Start of INFORMATION SUPPLIED

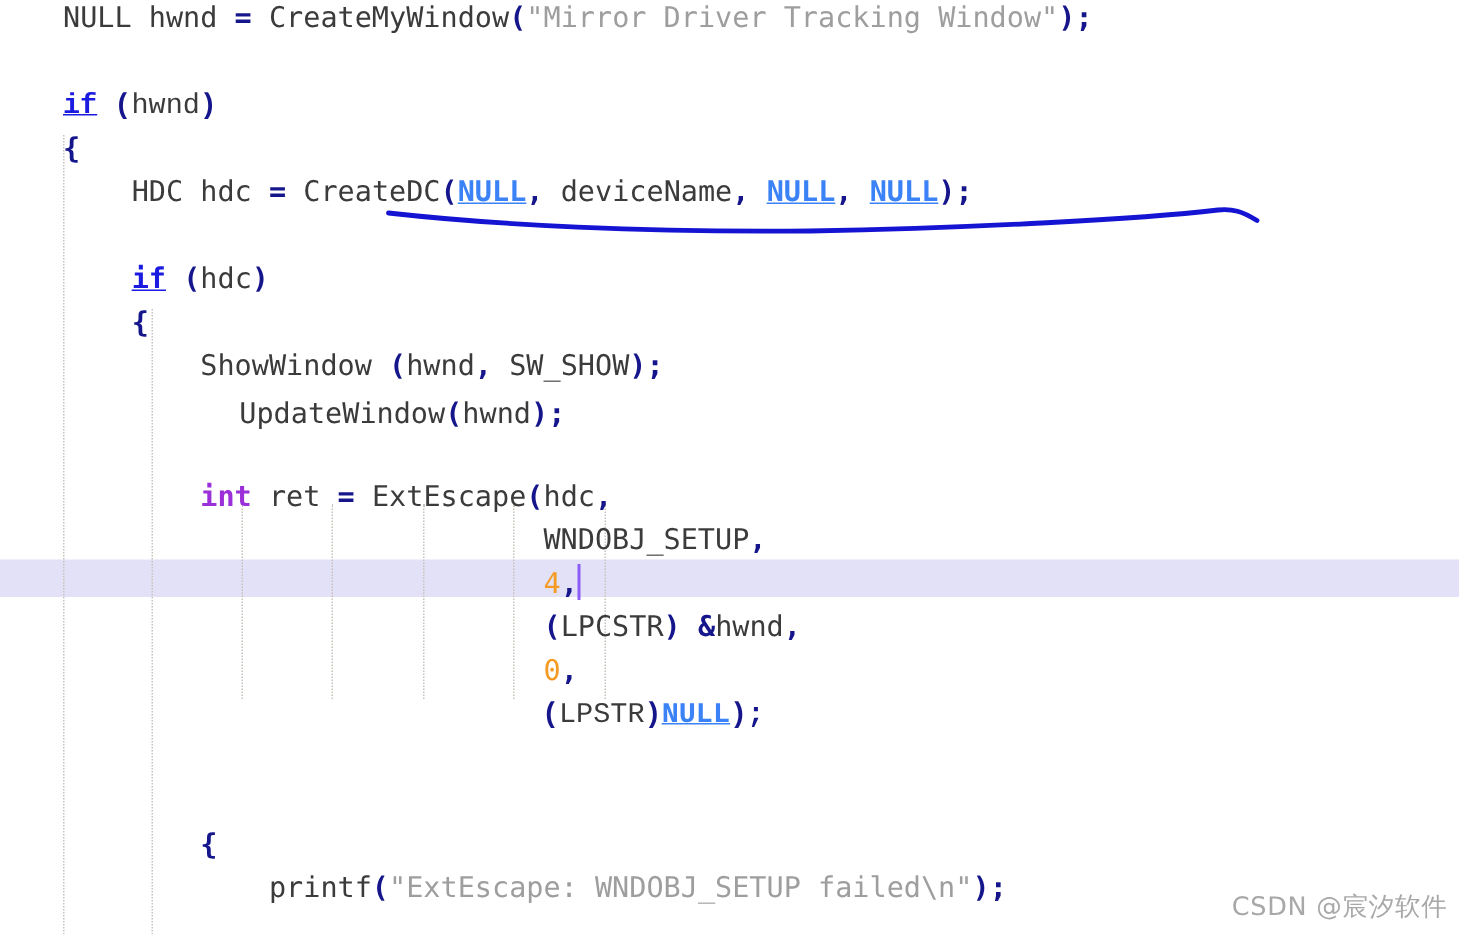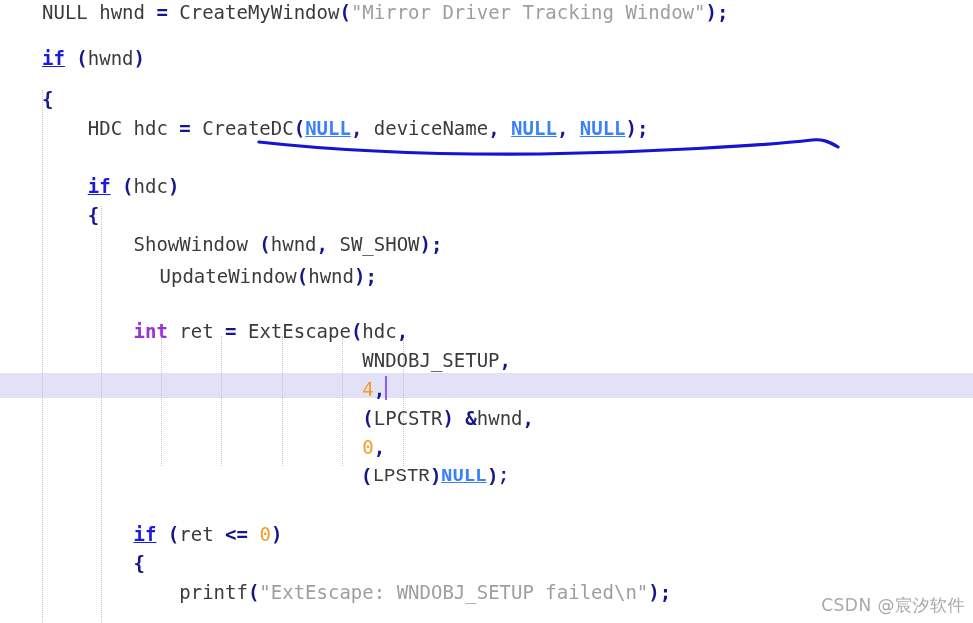--- a/index.html
+++ b/index.html
@@ -105,34 +105,33 @@
   <div class="guide" style="left:42px;  top:90px;  height:533px;"></div>
   <div class="guide" style="left:101px; top:206px; height:417px;"></div>
   <div class="guide" style="left:161px; top:336px; height:130px;"></div>
   <div class="guide" style="left:221px; top:336px; height:130px;"></div>
   <div class="guide" style="left:282px; top:336px; height:130px;"></div>
   <div class="guide" style="left:342px; top:336px; height:130px;"></div>
   <div class="guide" style="left:403px; top:336px; height:130px;"></div>
 
   <div id="code-layer">
     <div class="ln" style="top:-2px;"><span class="t-plain">NULL hwnd </span><span class="t-op">=</span><span class="t-plain"> CreateMyWindow</span><span class="t-punct">(</span><span class="t-str">"Mirror Driver Tracking Window"</span><span class="t-punct">)</span><span class="t-punct">;</span></div>
-    <div class="ln" style="top:44px;"><span class="t-kw">if</span><span class="t-plain"> </span><span class="t-punct">(</span><span class="t-plain">hwnd</span><span class="t-punct">)</span></div>
+    <div class="ln" style="top:56px;font-family:Liberation Mono, monospace;"><span class="t-kw">if</span><span class="t-plain"> </span><span class="t-punct">(</span><span class="t-plain">hwnd</span><span class="t-punct">)</span></div>
     <div class="ln" style="top:85px;"><span class="t-brace">{</span></div>
     <div class="ln" style="top:114px;"><span class="t-plain">    HDC hdc </span><span class="t-op">=</span><span class="t-plain"> CreateDC</span><span class="t-punct">(</span><span class="t-macro">NULL</span><span class="t-punct">,</span><span class="t-plain"> deviceName</span><span class="t-punct">,</span><span class="t-plain"> </span><span class="t-macro">NULL</span><span class="t-punct">,</span><span class="t-plain"> </span><span class="t-macro">NULL</span><span class="t-punct">)</span><span class="t-punct">;</span></div>
     <div class="ln" style="top:172px;text-align:right;"><span class="t-plain">    </span><span class="t-kw">if</span><span class="t-plain"> </span><span class="t-punct">(</span><span class="t-plain">hdc</span><span class="t-punct">)</span></div>
     <div class="ln" style="top:201px;"><span class="t-plain">    </span><span class="t-brace">{</span></div>
     <div class="ln" style="top:230px;"><span class="t-plain">        ShowWindow </span><span class="t-punct">(</span><span class="t-plain">hwnd</span><span class="t-punct">,</span><span class="t-plain"> SW_SHOW</span><span class="t-punct">)</span><span class="t-punct">;</span></div>
     <div class="ln" style="top:262px;margin-left:26px;"><span class="t-plain">        UpdateWindow</span><span class="t-punct">(</span><span class="t-plain">hwnd</span><span class="t-punct">)</span><span class="t-punct">;</span></div>
     <div class="ln" style="top:346px;"><span class="t-plain">                            WNDOBJ_SETUP</span><span class="t-punct">,</span></div>
     <div class="ln" style="top:317px;"><span class="t-plain">        </span><span class="t-type">int</span><span class="t-plain"> ret </span><span class="t-op">=</span><span class="t-plain"> ExtEscape</span><span class="t-punct">(</span><span class="t-plain">hdc</span><span class="t-punct">,</span></div>
     <div class="ln" style="top:375px;"><span class="t-plain">                            </span><span class="t-num">4</span><span class="t-punct">,</span></div>
     <div class="ln" style="top:404px;"><span class="t-plain">                            </span><span class="t-punct">(</span><span class="t-plain">LPCSTR</span><span class="t-punct">)</span><span class="t-plain"> </span><span class="t-op">&amp;</span><span class="t-plain">hwnd</span><span class="t-punct">,</span></div>
     <div class="ln" style="top:433px;"><span class="t-plain">                            </span><span class="t-num">0</span><span class="t-punct">,</span></div>
     <div class="ln" style="top:462px;font-family:Liberation Mono, monospace;"><span class="t-plain">                            </span><span class="t-punct">(</span><span class="t-plain">LPSTR</span><span class="t-punct">)</span><span class="t-macro">NULL</span><span class="t-punct">)</span><span class="t-punct">;</span></div>
-    <div class="ln" style="top:520px;"><span class="t-plain">        </span><span class="t-kw">if</span><span class="t-plain"> </span><span class="t-punct">(</span><span class="t-plain">ret </span><span class="t-op">&lt;=</span><span class="t-plain"> </span><span class="t-num">0</span><span class="t-punct">)</span></div>
     <div class="ln" style="top:549px;"><span class="t-plain">        </span><span class="t-brace">{</span></div>
     <div class="ln" style="top:578px;"><span class="t-plain">            printf</span><span class="t-punct">(</span><span class="t-str">"ExtEscape: WNDOBJ_SETUP failed\n"</span><span class="t-punct">)</span><span class="t-punct">;</span></div>
   </div>
 
   <div id="caret" style="left: 385.203px; top: 376px;"></div>
 
   <svg id="annotation" viewBox="0 0 973 623" xmlns="http://www.w3.org/2000/svg">
     <path id="ann-path" d="M 259,142 C 330,150 430,155 540,154 C 650,152 760,146 812,140 C 822,139 828,141 838,147" fill="none" stroke="#1414d2" stroke-width="3.2" stroke-linecap="round" stroke-linejoin="round"></path>
   </svg>
 

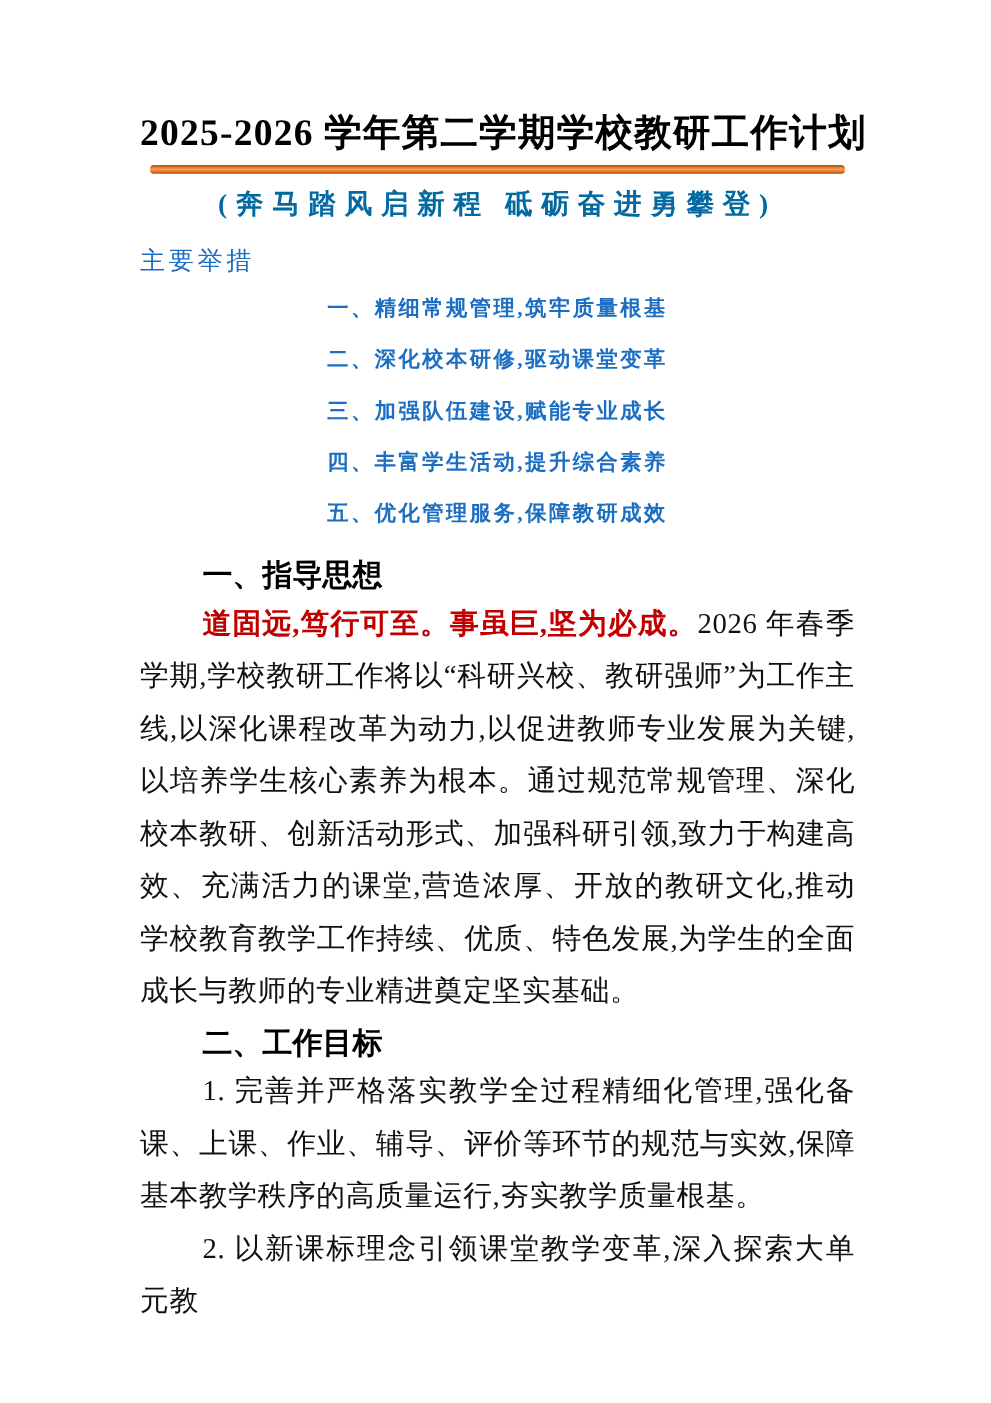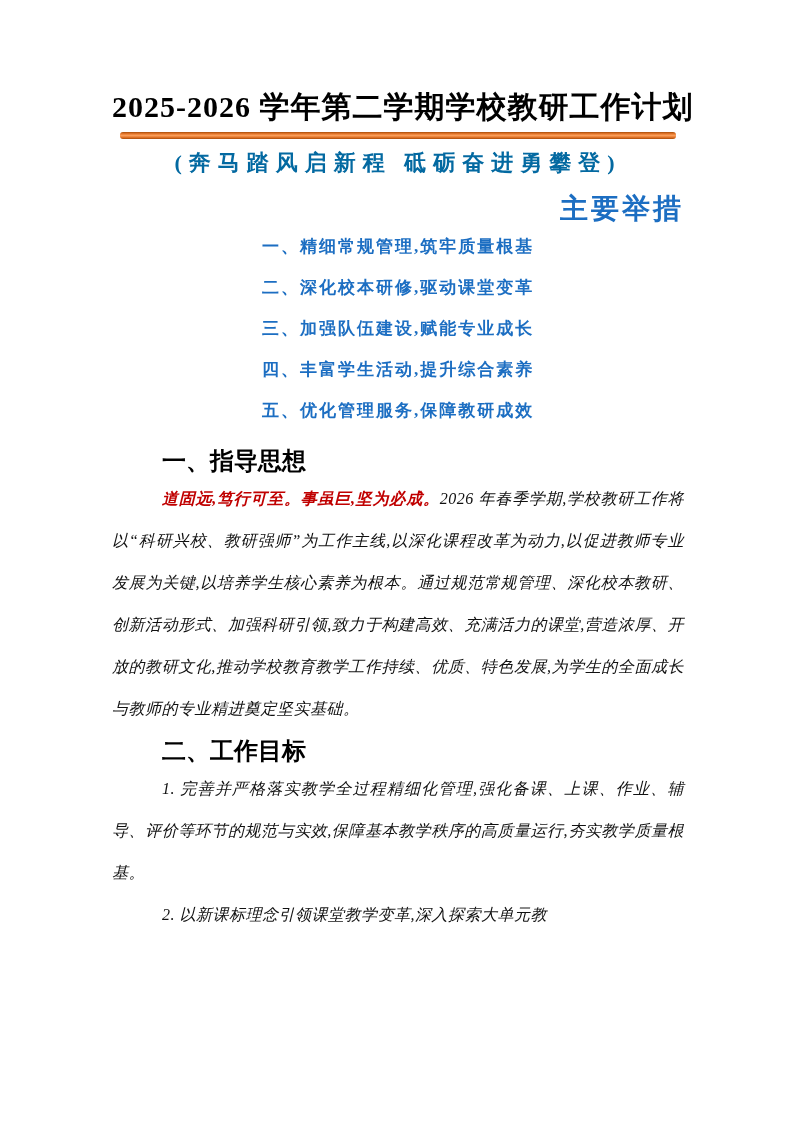--- a/index.html
+++ b/index.html
@@ -49,24 +49,24 @@
     text-align: center;
     font-size: 22px;
     line-height: 30px;
     letter-spacing: 7px;
     font-weight: 600;
     color: #0369a1;
     white-space: nowrap;
   }
   .measures-heading {
     margin-top: 16px;
-    text-align: right;
-    font-size: 28px;
+    text-align: left;
+    font-size: 20px;
     line-height: 30px;
-    font-weight: bold;
+    font-weight: normal;
     letter-spacing: 3px;
     color: var(--blue);
   }
   .measures-list { margin-top: 2px; }
   .measure-item {
     text-align: center;
     font-size: 17px;
     line-height: 41px;
     font-weight: bold;
     letter-spacing: 2px;
@@ -77,28 +77,27 @@
     margin-top: 13px;
     padding-left: 50px;
     font-family: "Liberation Sans", sans-serif;
     font-size: 24px;
     line-height: 34px;
     font-weight: bold;
     color: #000;
   }
   .section-heading.second { margin-top: 4px; }
   .para {
-    font-size: 16px;
+    font-size: 23px;
     line-height: 42px;
     text-align: justify;
     text-justify: inter-ideograph;
     text-indent: 50px;
     letter-spacing: 0.5px;
     color: var(--ink);
-    font-style: italic;
   }
   .lead-red {
     color: var(--red);
     font-weight: bold;
   }
 </style>
 </head>
 <body>
 
 <div class="page">

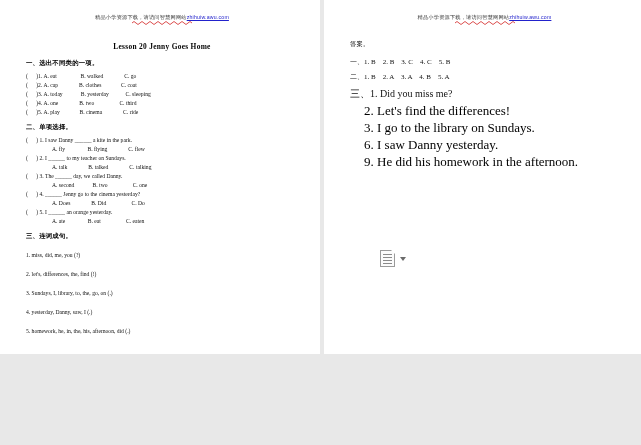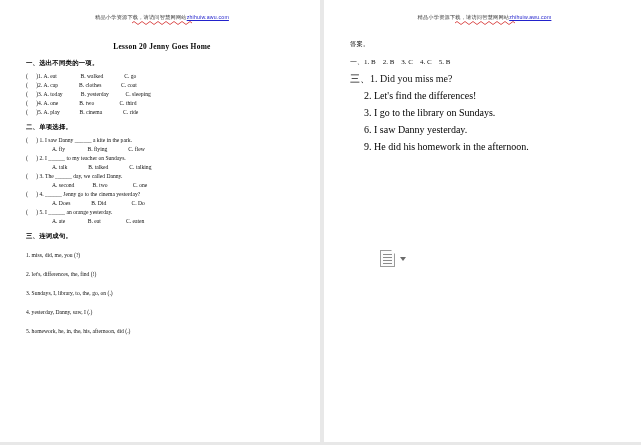--- a/index.html
+++ b/index.html
@@ -3,21 +3,21 @@
 <meta charset="utf-8">
 <style>
   html, body {
     margin: 0;
     padding: 0;
     background: #e8e8e8;
     font-family: "Liberation Serif", serif;
   }
   .page-wrap {
     width: 641px;
-    height: 442px;
+    height: 354px;
     position: relative;
     background: #1d4ed8;
     overflow: hidden;
   }
   .page {
     position: absolute;
     top: 0;
     background: #ffffff;
     height: 445px;
     box-sizing: border-box;
@@ -120,21 +120,21 @@
     font-size: 7px;
     line-height: 15px;
     color: #111;
     white-space: pre;
   }
   .ans-line.big {
     font-size: 10px;
     line-height: 17px;
   }
   .ans-sub {
-    font-size: 10px;
+    font-size: 13px;
     line-height: 17px;
     padding-left: 14px;
     white-space: pre;
   }
 
   .doc-icon {
     position: absolute;
     left: 56px;
     top: 250px;
     display: flex;
@@ -233,20 +233,21 @@
       <span class="wm-squiggle">
         <svg width="60" height="5" viewBox="0 0 60 5">
             <path d="M0 3 Q 2 0 4 3 T 8 3 T 12 3 T 16 3 T 20 3 T 24 3 T 28 3 T 32 3 T 36 3 T 40 3 T 44 3 T 48 3 T 52 3 T 56 3 T 60 3" fill="none" stroke="#cc0000" stroke-width="0.7"></path>
           </svg>
       </span>
     </div>
 
     <div class="ans-label">答案。</div>
 
     <div class="ans-line"><span>一、</span><span>1. B    2. B    3. C    4. C    5. B</span></div>
+    <div class="ans-line"><span>二、</span><span>1. B    2. A    3. A    4. B    5. A</span></div>
 
     <div class="ans-line big"><span>三、</span><span>1. Did you miss me?</span></div>
     <div class="ans-sub">2. Let's find the differences!</div>
     <div class="ans-sub">3. I go to the library on Sundays.</div>
     <div class="ans-sub">6. I saw Danny yesterday.</div>
     <div class="ans-sub">9. He did his homework in the afternoon.</div>
 
     <div class="doc-icon">
       <span class="sheet">
           <span class="corner"></span>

End of INFORMATION SUPPLIED

Taking the records above, retype every line from the one with "white-space: nowrap;" down to the one with "letter-spacing: 3px;", exactly and with nothing else.

     white-space: nowrap;
   }
   .measures-heading {
     margin-top: 16px;
-    text-align: right;
-    font-size: 28px;
+    text-align: left;
+    font-size: 20px;
     line-height: 30px;
-    font-weight: bold;
+    font-weight: normal;
     letter-spacing: 3px;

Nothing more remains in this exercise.